Object Detection Data Augmentation via Poisson Blending

Overview

Data augmentation is a necessary regularization technique for successfully training deep networks. For vision problems, this typically involves applying random affine-transformations, flips, crops, contrast-adjustments, and noise to input images. Recently, some have even proposed iteratively augmenting the training set with adversarial examples. For object detection, bounding boxes are also usually randomly perturbed.

Although these methods greatly expand the size of the training set, they are limited to the extent that the content of an image is not changed in any semantic or substantive way as would be perceived by a human. In this post, I outline a method for creating new training examples for object detection tasks using a technique called poisson blending. I also provide reference implementations in NumPy/SciPy.

Poisson Blending

Poisson blending is a “copy-paste” method for inserting a source image \(S\) into a target image \(T\). The method is best conveyed visually. Below we have images of a penguin (the source) and a mountain (the target).

Penguin Mountain

We wish to paste the penguin onto the mountain in a realistic way. Unfortunately, naively copying respective pixels from \(S\) into \(T\) yields a noticeable seam as shown below.

Naive Paste
Poisson blending addresses this concern and would instead produce the following result.

Despite a fairly loose crop around the penguin, the seam between \(S\) and \(T\) is now much harder to detect.

Poisson blending originates from the computational photography literature and belongs to a family of techniques known as gradient-domain processing. To explore how it works, let’s first define \(V\) to equal the new source pixel values that are pasted into \(T\). Poisson blending exploits the observation that preserving image gradients is more important in terms of maintaining realism than preserving intensity values. Therefore, \(V\) is defined such that it maximally preserves the gradients of \(S\) while satisfying a boundary constraint. Here, the boundary constraint is equality between respective pixels on the boarder of \(S\) and \(T\).

Intuitively, the boundary constraint ensures a smooth transition between \(V\) and \(T\) while gradient matching preserves the original structure of \(S\). Since the least squares solver will not be able to satisfy all constraints exactly, it will work to evenly spread errors within \(V\).

Mathematically, poisson blending is expressed as the following optimization problem:

\[v = \text{argmin}_{v}{\sum_{i \in S, j \in N_i \cap S}{((v_i - v_j) - (s_i - s_j))^2} + \sum_{i \in S, j \in N_i \cap \neg S}{(v_i - t_j)^2}}\]

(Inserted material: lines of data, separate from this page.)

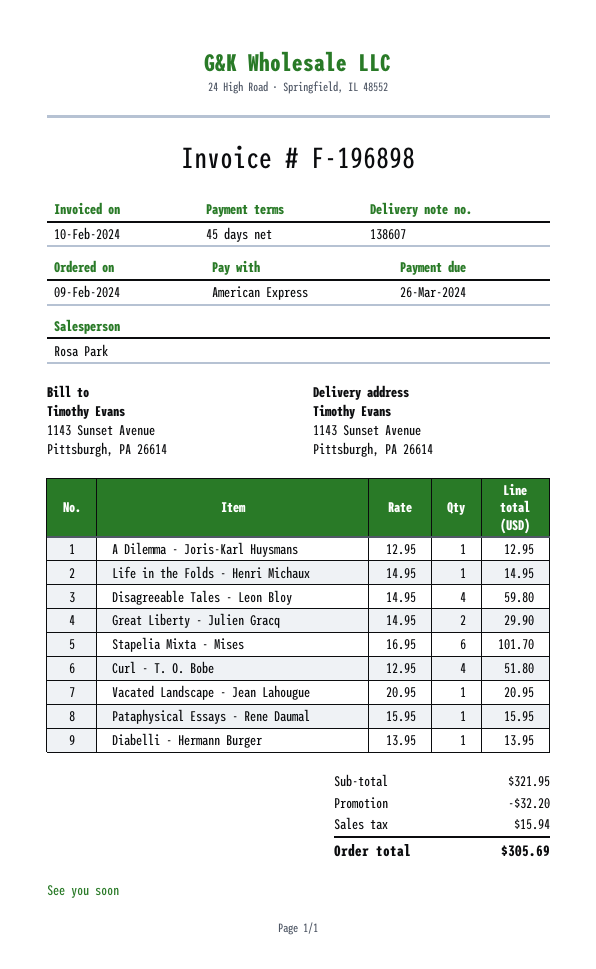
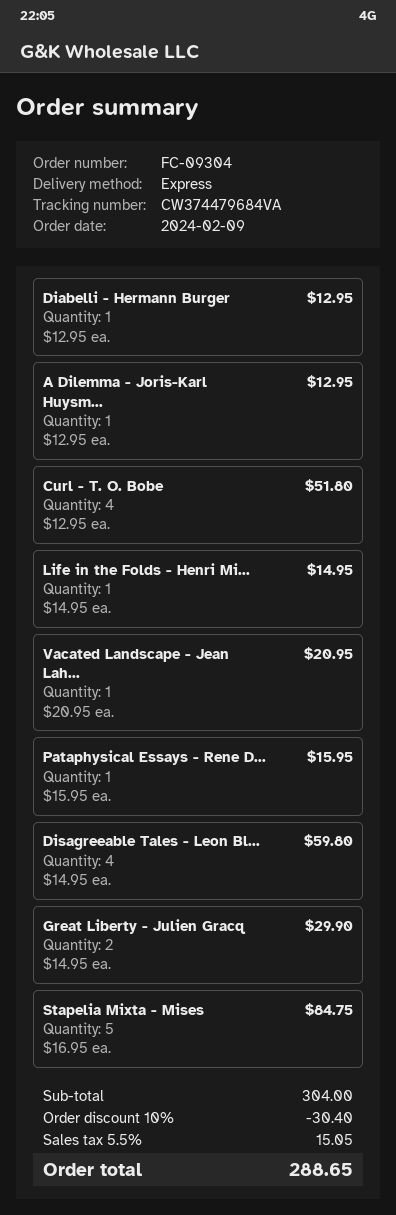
Stapelia Mixta - Mises: 6 x 16.95 = 101.70 -> 5 x 16.95 = 84.75
Diabelli - Hermann Burger: 1 x 13.95 = 13.95 -> 1 x 12.95 = 12.95
subtotal: 321.95 -> 304.00
discount: 32.20 -> 30.40
tax: 15.94 -> 15.05
total: 305.69 -> 288.65

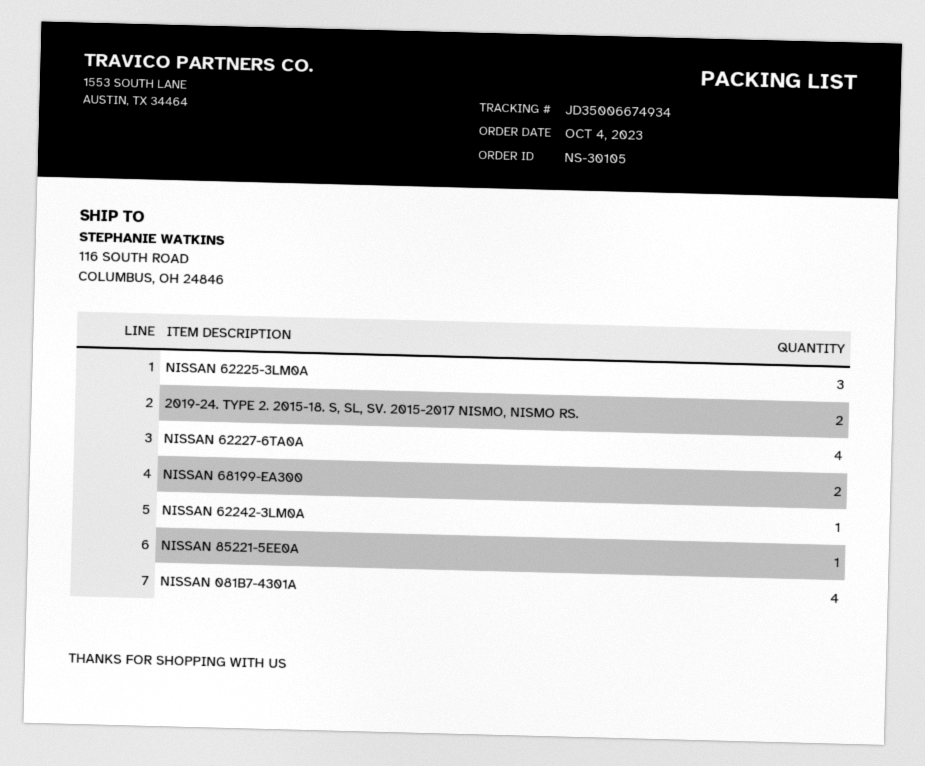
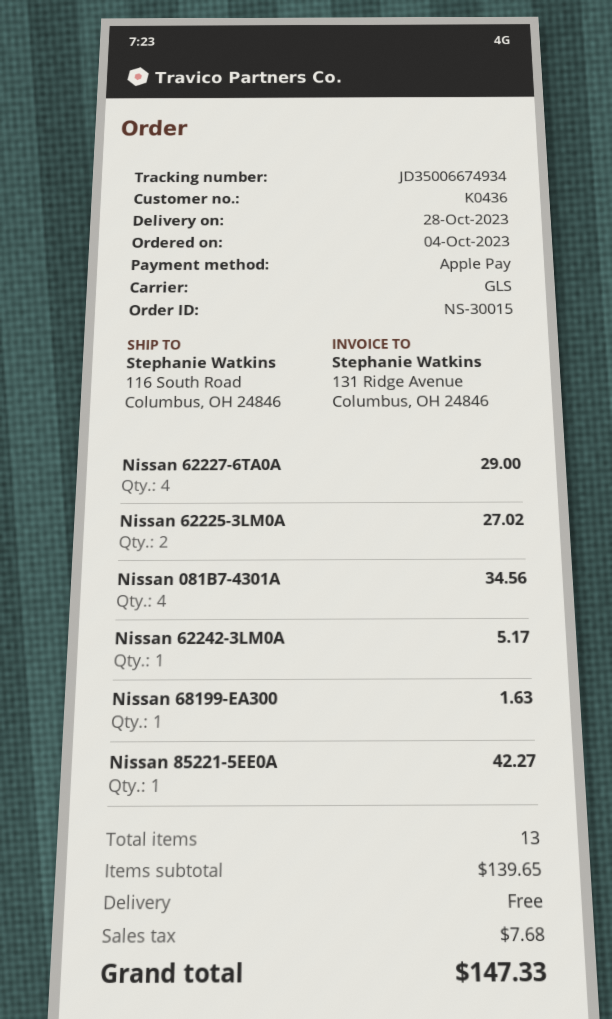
order number: NS-30105 -> NS-30015
NISSAN 62225-3LM0A: 3 -> 2
2019-24. TYPE 2. 2015-18. S, SL, SV. 2015-2017 NISMO, NISMO RS.: 2 -> none
NISSAN 68199-EA300: 2 -> 1

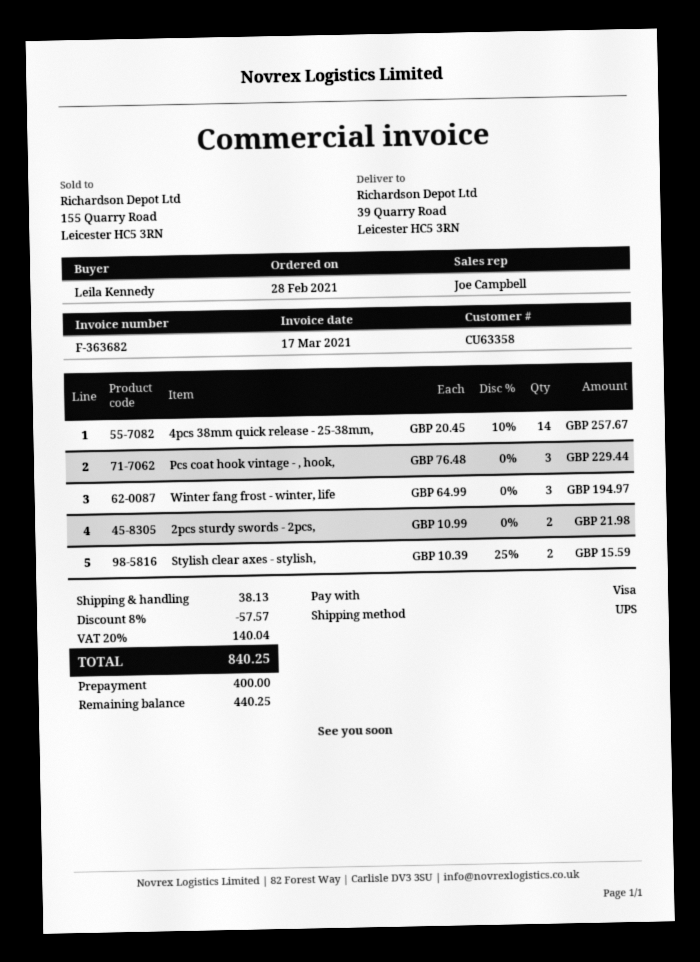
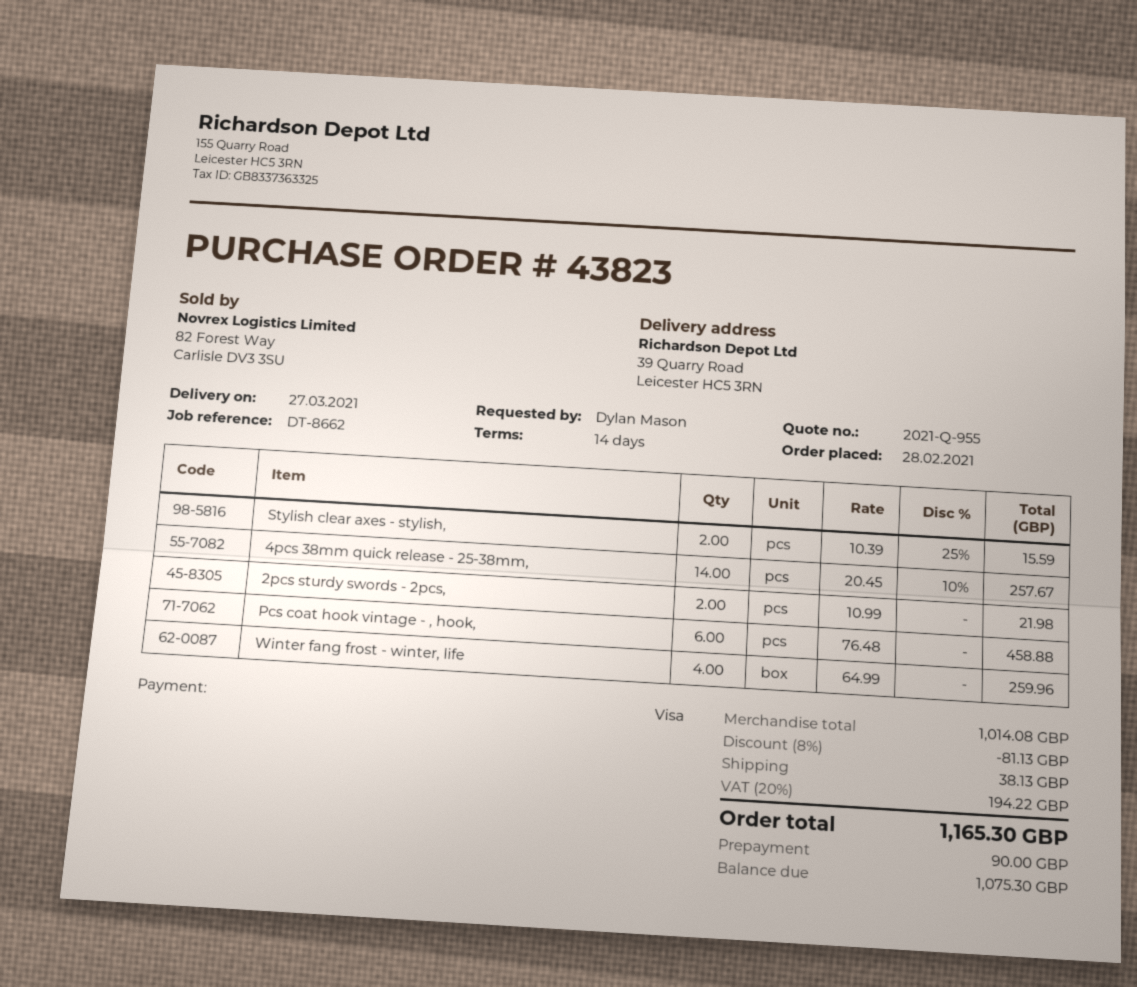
ordered by: Leila Kennedy -> Dylan Mason
Pcs coat hook vintage - , hook,: 3 x 76.48 = 229.44 -> 6 x 76.48 = 458.88
Winter fang frost - winter, life: 3 x 64.99 = 194.97 -> 4 x 64.99 = 259.96
discount: 8% = 57.57 -> 8% = 81.13
tax: 20% = 140.04 -> 20% = 194.22
total: 840.25 -> 1165.30
deposit: 400.00 -> 90.00
balance: 440.25 -> 1075.30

where \(N_i\) is the set of neighbors (north, south, east, west) to pixel \(i\). The first summand defines the gradient matching constraints while the second summand defines the boundary constraints. Further, note that equation (1) specifies a sparse least squares problem since each \(v_i\) appears in exactly four equations. This observation will allow us to use more efficient solvers during implementation.

In order to leverage existing least squares solvers, we have to rewrite our problem in the form \(Ax = b\). Here, \(A \in \{-1, 0, 1\}^{m, n}\) is a matrix selecting the associated pixels in \(V\) for a given constraint, \(x = v\) (the vector of intensity values we wish to solve for), and \(b \in \mathbb{R}^m\) is the vector of target gradients or intensity values, where \(m\) is the number of distinct constraints and \(n\) is the number of pixels in \(V\). In this form, implementing poisson blending simply amounts to constructing an appropriate \(A\) matrix and \(b\) vector. This is outlined in the next section.

NumPy / SciPy Code

First, let’s define a helper function to delete rows from a sparse matrix. We’ll use this in a bit.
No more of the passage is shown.